**Version difference data:**
◇ ◇ ◇ ◇ ◇

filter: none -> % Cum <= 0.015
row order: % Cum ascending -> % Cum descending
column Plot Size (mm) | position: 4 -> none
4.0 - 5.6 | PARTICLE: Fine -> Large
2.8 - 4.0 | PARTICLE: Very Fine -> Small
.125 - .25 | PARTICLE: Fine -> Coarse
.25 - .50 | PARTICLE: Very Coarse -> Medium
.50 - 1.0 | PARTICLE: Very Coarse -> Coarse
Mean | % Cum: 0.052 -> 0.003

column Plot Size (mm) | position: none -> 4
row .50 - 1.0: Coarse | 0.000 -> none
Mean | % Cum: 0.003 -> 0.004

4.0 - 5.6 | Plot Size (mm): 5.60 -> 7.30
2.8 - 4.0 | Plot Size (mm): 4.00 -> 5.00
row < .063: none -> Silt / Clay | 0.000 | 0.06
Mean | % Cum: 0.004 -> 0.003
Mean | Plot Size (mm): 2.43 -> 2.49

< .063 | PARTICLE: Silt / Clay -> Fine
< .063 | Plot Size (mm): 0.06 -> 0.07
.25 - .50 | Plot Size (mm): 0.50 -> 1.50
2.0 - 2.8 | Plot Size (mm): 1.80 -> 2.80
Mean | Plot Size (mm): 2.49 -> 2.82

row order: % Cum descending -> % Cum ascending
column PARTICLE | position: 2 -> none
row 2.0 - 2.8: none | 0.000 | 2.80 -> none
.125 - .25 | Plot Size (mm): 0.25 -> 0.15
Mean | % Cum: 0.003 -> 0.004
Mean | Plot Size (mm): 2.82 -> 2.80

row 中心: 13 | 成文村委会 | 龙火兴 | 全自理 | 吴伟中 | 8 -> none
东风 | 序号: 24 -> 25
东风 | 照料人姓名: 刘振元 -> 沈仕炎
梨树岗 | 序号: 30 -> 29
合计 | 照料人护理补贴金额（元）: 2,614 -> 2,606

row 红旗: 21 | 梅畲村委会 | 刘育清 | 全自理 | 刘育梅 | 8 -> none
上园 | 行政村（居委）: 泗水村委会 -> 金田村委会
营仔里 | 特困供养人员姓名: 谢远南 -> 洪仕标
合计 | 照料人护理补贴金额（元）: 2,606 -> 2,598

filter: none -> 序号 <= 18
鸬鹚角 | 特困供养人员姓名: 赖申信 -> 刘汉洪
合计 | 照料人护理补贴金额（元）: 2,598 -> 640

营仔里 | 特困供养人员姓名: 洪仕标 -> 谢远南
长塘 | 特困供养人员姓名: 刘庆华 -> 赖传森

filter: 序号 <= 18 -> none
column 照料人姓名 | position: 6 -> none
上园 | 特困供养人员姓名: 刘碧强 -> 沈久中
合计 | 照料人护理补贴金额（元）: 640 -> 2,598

◇ ◇ ◇ ◇ ◇

**Problem to work on:** Repeat each record verbatim.

**Answer section:**
filter: none -> % Cum <= 0.015
row order: % Cum ascending -> % Cum descending
column Plot Size (mm) | position: 4 -> none
4.0 - 5.6 | PARTICLE: Fine -> Large
2.8 - 4.0 | PARTICLE: Very Fine -> Small
.125 - .25 | PARTICLE: Fine -> Coarse
.25 - .50 | PARTICLE: Very Coarse -> Medium
.50 - 1.0 | PARTICLE: Very Coarse -> Coarse
Mean | % Cum: 0.052 -> 0.003

column Plot Size (mm) | position: none -> 4
row .50 - 1.0: Coarse | 0.000 -> none
Mean | % Cum: 0.003 -> 0.004

4.0 - 5.6 | Plot Size (mm): 5.60 -> 7.30
2.8 - 4.0 | Plot Size (mm): 4.00 -> 5.00
row < .063: none -> Silt / Clay | 0.000 | 0.06
Mean | % Cum: 0.004 -> 0.003
Mean | Plot Size (mm): 2.43 -> 2.49

< .063 | PARTICLE: Silt / Clay -> Fine
< .063 | Plot Size (mm): 0.06 -> 0.07
.25 - .50 | Plot Size (mm): 0.50 -> 1.50
2.0 - 2.8 | Plot Size (mm): 1.80 -> 2.80
Mean | Plot Size (mm): 2.49 -> 2.82

row order: % Cum descending -> % Cum ascending
column PARTICLE | position: 2 -> none
row 2.0 - 2.8: none | 0.000 | 2.80 -> none
.125 - .25 | Plot Size (mm): 0.25 -> 0.15
Mean | % Cum: 0.003 -> 0.004
Mean | Plot Size (mm): 2.82 -> 2.80

row 中心: 13 | 成文村委会 | 龙火兴 | 全自理 | 吴伟中 | 8 -> none
东风 | 序号: 24 -> 25
东风 | 照料人姓名: 刘振元 -> 沈仕炎
梨树岗 | 序号: 30 -> 29
合计 | 照料人护理补贴金额（元）: 2,614 -> 2,606

row 红旗: 21 | 梅畲村委会 | 刘育清 | 全自理 | 刘育梅 | 8 -> none
上园 | 行政村（居委）: 泗水村委会 -> 金田村委会
营仔里 | 特困供养人员姓名: 谢远南 -> 洪仕标
合计 | 照料人护理补贴金额（元）: 2,606 -> 2,598

filter: none -> 序号 <= 18
鸬鹚角 | 特困供养人员姓名: 赖申信 -> 刘汉洪
合计 | 照料人护理补贴金额（元）: 2,598 -> 640

营仔里 | 特困供养人员姓名: 洪仕标 -> 谢远南
长塘 | 特困供养人员姓名: 刘庆华 -> 赖传森

filter: 序号 <= 18 -> none
column 照料人姓名 | position: 6 -> none
上园 | 特困供养人员姓名: 刘碧强 -> 沈久中
合计 | 照料人护理补贴金额（元）: 640 -> 2,598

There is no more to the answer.